• [Problem description]: Go through the entries below and collect each line with the string "client" in it.

□ □ □ □ □

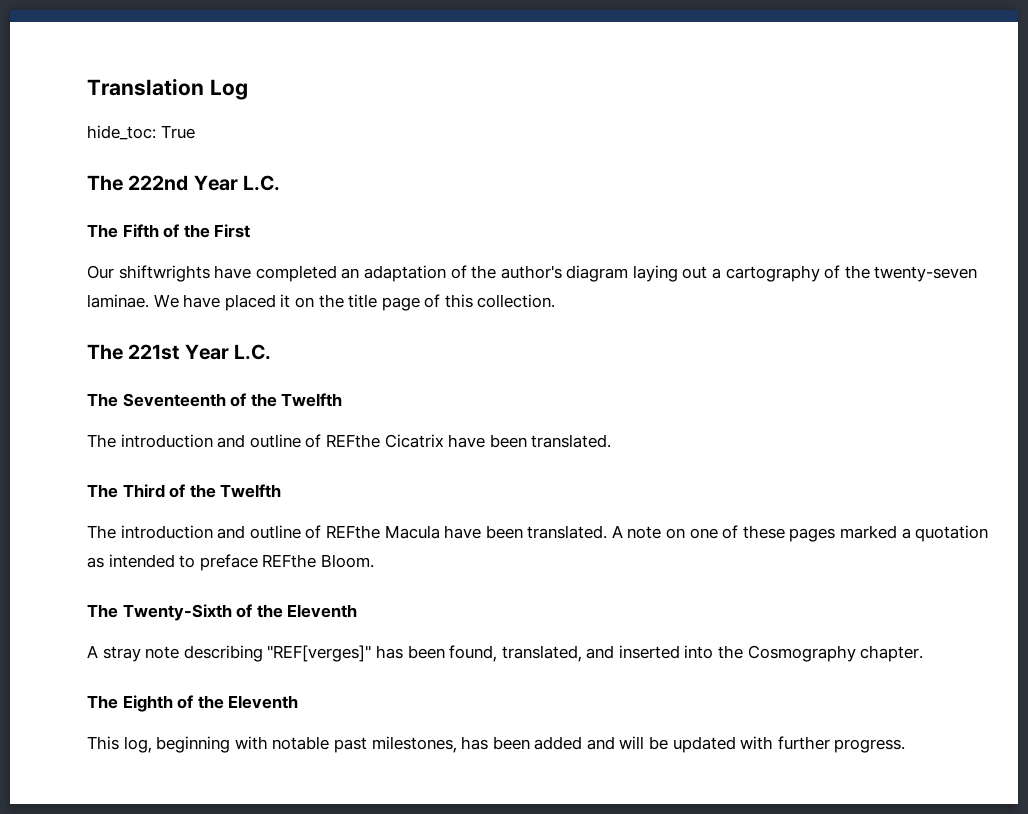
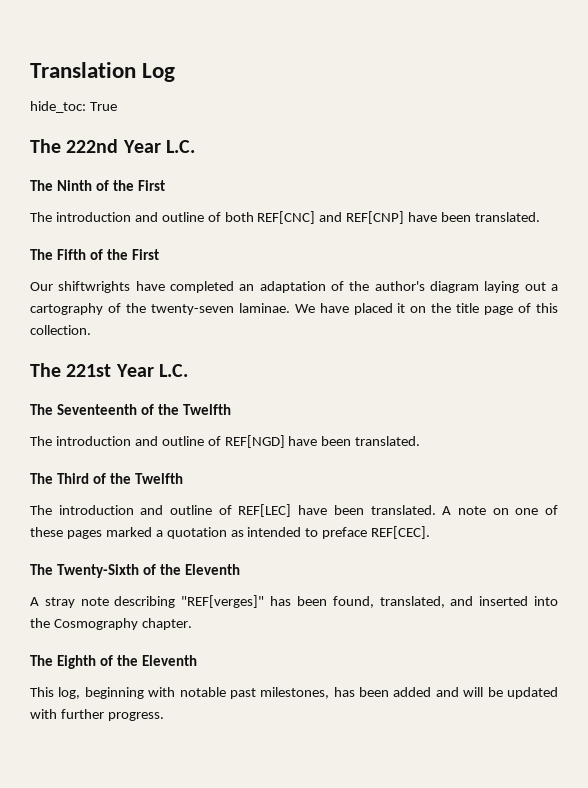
(281, 183) none -> [30,180,165,191] [30,211,541,224] // The Ninth of the First // The introduction and outline of both REF[CNC] and REF[CNP] have been translated.
[325,434,444,448] REFthe Cicatrix -> [224,435,285,448] REF[NGD]
[325,525,440,539] REFthe Macula -> [238,504,292,517] REF[LEC]
[262,554,374,568] REFthe Bloom. -> [371,526,431,539] REF[CEC].

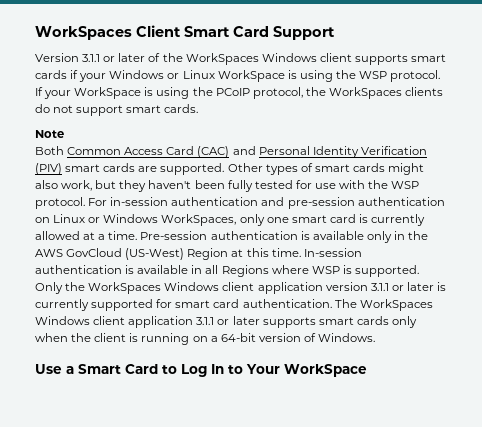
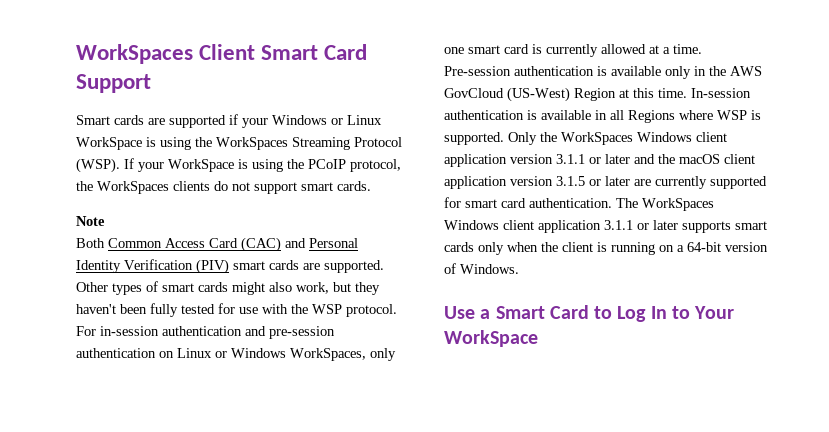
[35,53,447,65] [35,70,67,79] Version 3.1.1 or later of the WorkSpaces Windows client supports smart cards -> [76,115,226,128] Smart cards are supported
[359,70,441,82] WSP protocol. -> [216,137,402,150] [76,158,120,173] WorkSpaces Streaming Protocol (WSP).
[437,282,447,291] is -> [634,154,755,164] [444,176,651,189] and the macOS client application version 3.1.5 or later are

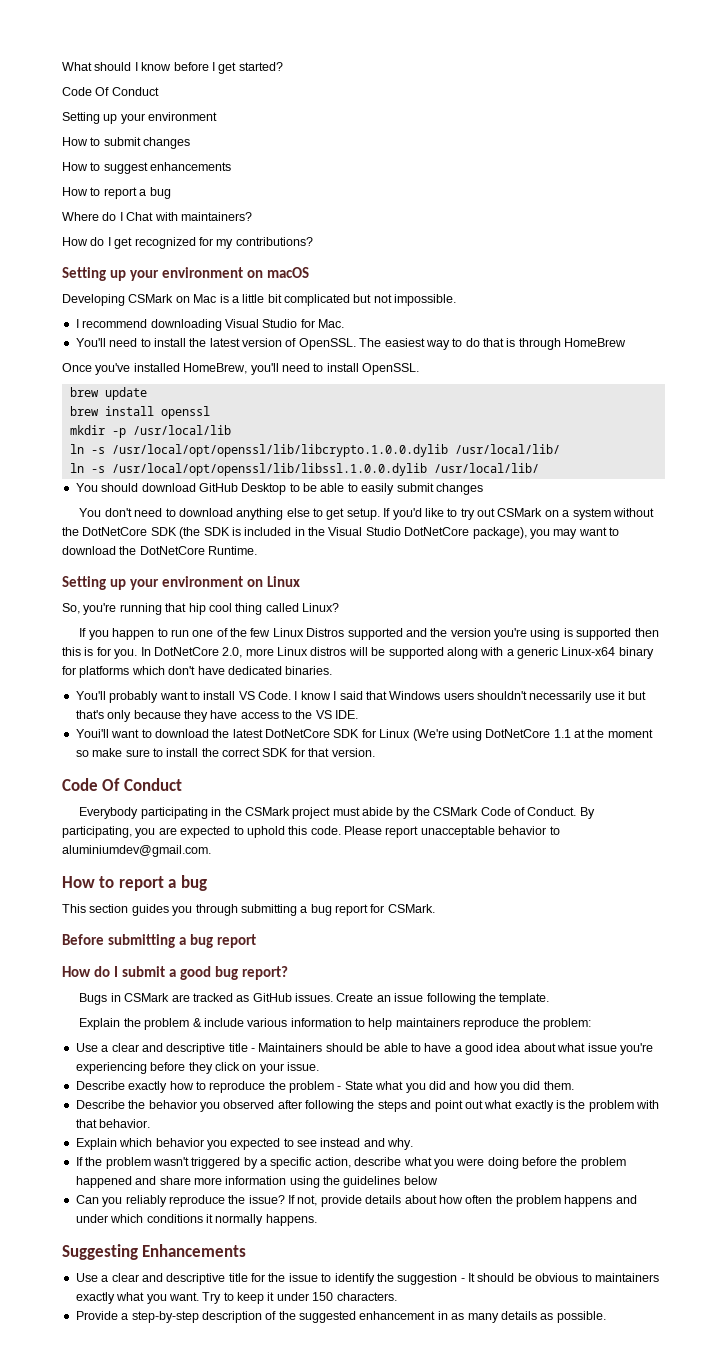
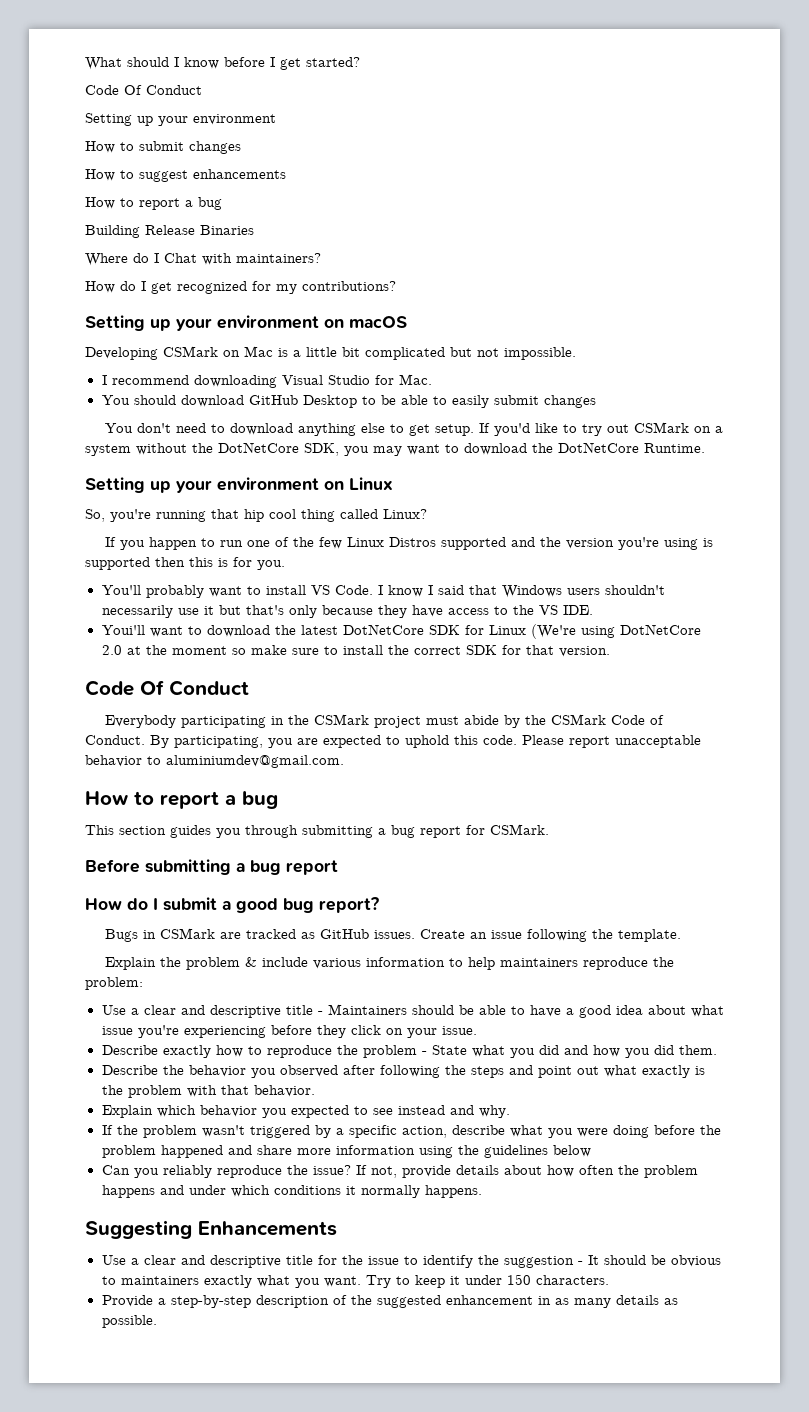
(171, 193) none -> [85,225,254,238] // Building Release Binaries
[75,338,627,350] [62,363,419,375] [69,387,147,400] [69,406,210,419] [69,425,231,438] [69,444,560,457] [69,463,539,476] // You'll need to install the latest version of OpenSSL. The easiest way to do that is through HomeBrew // Once you've installed HomeBrew, you'll need to install OpenSSL. // brew update // brew install openssl // mkdir -p /usr/local/lib // ln -s /usr/local/opt/openssl/lib/libcrypto.1.0.0.dylib /usr/local/lib/ // ln -s /usr/local/opt/openssl/lib/libssl.1.0.0.dylib /usr/local/lib/ -> (432, 379) none
[150,527,527,539] SDK (the SDK is included in the Visual Studio DotNetCore package), -> [304,443,339,456] SDK,
[140,647,654,659] [62,666,333,678] In DotNetCore 2.0, more Linux distros will be supported along with a generic Linux-x64 binary for platforms which don't have dedicated binaries. -> (285, 565) none
[553,729,571,738] 1.1 -> [101,645,122,655] 2.0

□ □ □ □ □

• [Solution to this task]:
[35,53,447,65] [35,70,67,79] Version 3.1.1 or later of the WorkSpaces Windows client supports smart cards -> [76,115,226,128] Smart cards are supported
[437,282,447,291] is -> [634,154,755,164] [444,176,651,189] and the macOS client application version 3.1.5 or later are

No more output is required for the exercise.